I fell in love with Will Johnson in Austin in 2003. My first daughter was 9 months old. Will graciously ‘volunteered’ for an impromptu video interview at the Red Eyed Fly and offered this advice to my baby: ‘eat your carrots and take care of your dad.’ Good advice. He was a regular at SXSW for many years playing with Centro-matic, South San Gabriel and solo in the rain. I was hooked.
In 2006, Will played with David Bazan (Pedro the Lion), Mark Eitzel (American Music Club) and Vic Chesnutt in The Undertow Orchestra, with each member playing their own songs. In 2009 Monsters of Folk put him behind the drums with Jim James, Conor Oberst and M. Ward. Supergroups are often a bizarre animal. 2012 brought us a fantastic new solo record, Scorpion, plus New Multitudes, a Woody Guthrie tribute project with Yim Yames, Jay Farrar and Anders Parker. The past year, Will continued with another extensive solo living room tour, an intimate gift to his fans. The 2010 and 2013 shows in Oakland were pure bliss.
David Bazan. Fortunately there was no stage diving or crowd surfing.
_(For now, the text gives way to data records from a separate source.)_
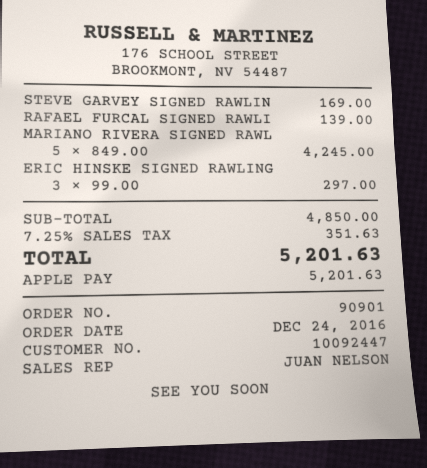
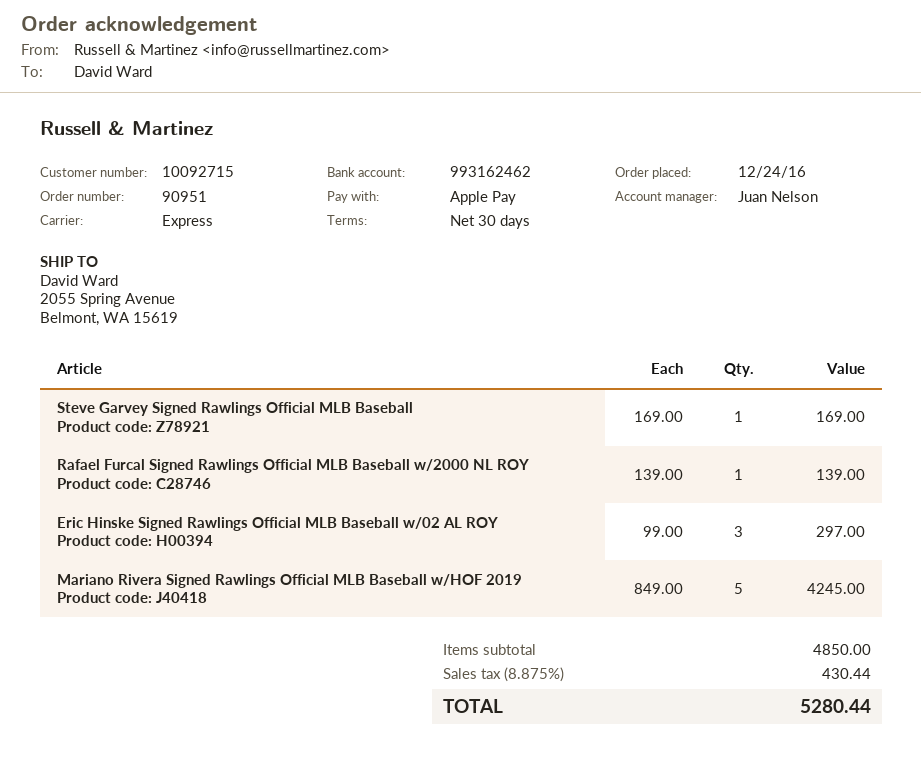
order number: 90901 -> 90951
customer number: 10092447 -> 10092715
tax: 7.25% = 351.63 -> 8.875% = 430.44
total: 5201.63 -> 5280.44

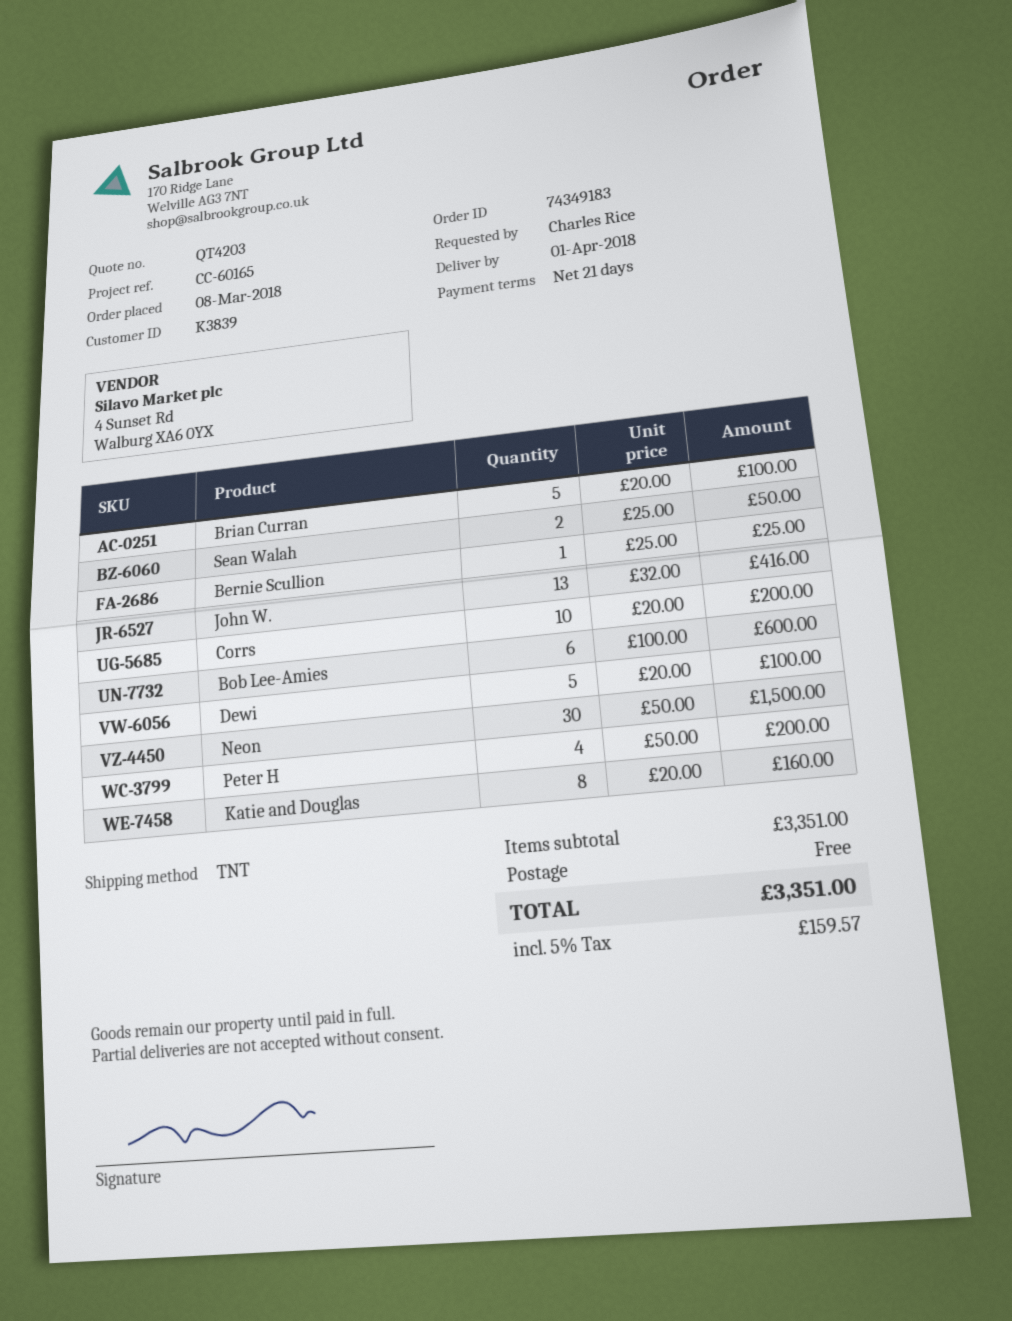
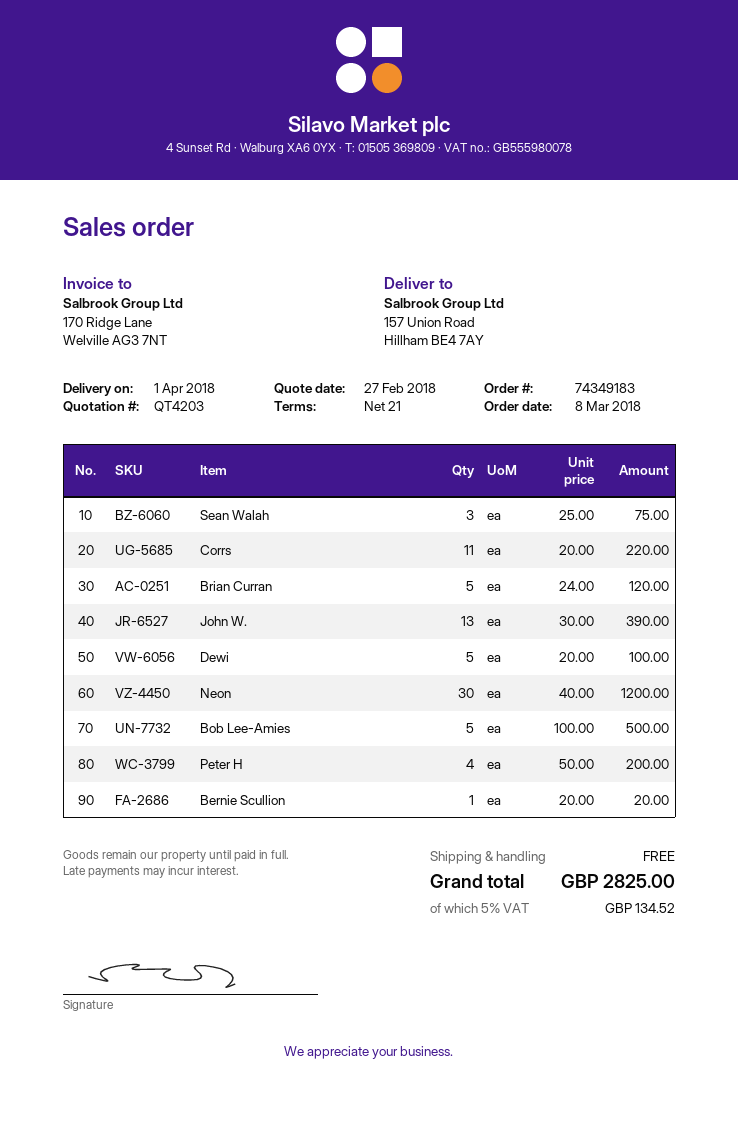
Brian Curran: 5 x 20.00 = 100.00 -> 5 x 24.00 = 120.00
Sean Walah: 2 x 25.00 = 50.00 -> 3 x 25.00 = 75.00
Bernie Scullion: 1 x 25.00 = 25.00 -> 1 x 20.00 = 20.00
John W.: 13 x 32.00 = 416.00 -> 13 x 30.00 = 390.00
Corrs: 10 x 20.00 = 200.00 -> 11 x 20.00 = 220.00
Bob Lee-Amies: 6 x 100.00 = 600.00 -> 5 x 100.00 = 500.00
Neon: 30 x 50.00 = 1500.00 -> 30 x 40.00 = 1200.00
Katie and Douglas: 8 x 20.00 = 160.00 -> none
tax: 5% = 159.57 -> 5% = 134.52
total: 3351.00 -> 2825.00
Overseas puts Will back together with David Bazan plus Matt & Bubba Kadane (Bedhead, The New Year). The self-titled debut was just released and a second recording is in the works. I freely admit, I can not keep up with Will Johnson. I usually blame my kids, but Johnson became a father last year and it hasn’t slowed him down a bit.
I walked into The Bottom of the Hill exhausted, still recovering from The Coathangers/Guitar Wolf show there two nights prior, and without having heard a single Overseas song. Will started on drums with Bazan singing. Every few songs, they switched and Will took center stage. He has a way of connecting with an audience and likes to tell stories. Apparently while driving down from Portland the night before, the band had a most unfortunate run-in with a deer as driving through Weed. The disturbing event did seem to take a toll on the band. There’s a bunch of eyes-closed melancholy to this music even without any dead deer. The songs though are great. On “Here (Wish You Were)”, Bazan sings of the kids and wife he has ‘somewhere else,’ and he writes her postcards to let her know he is alive.
LA’s Radar Brothers opened up the show as a five-piece. Formed in 1993, they just released their eighth LP, interestingly titled Eight. Another rock n’ roll warrior, Jim Putnam continues to churn out the goods. They played “Xmas Lights” from 2010’s Illustrated Garden, “On the Line” from 2002’s And the Surrounding Mountains and my favorite, “Shifty Lies,” from 1999’s The Singing Hatchet.
“Horse Down” is the last song on the new record and the line ‘It’s Going To Be a Long Night Ahead’ features prominently in the lyrics but is also stamped on a beer koozie at the merch table. Despite some issues with his throat (Putnam suggests he may have inhaled a bird), the voice was in good form.
Through these eyes, both bands seemed a bit tired and you gotta wonder how great talent this under-appreciated finds the strength to carry on. Artists often say they have no choice but to do their art. I hope that is the case for Radar Brothers and Will Johnson. I will follow them until the end of time, yawning happily all the way.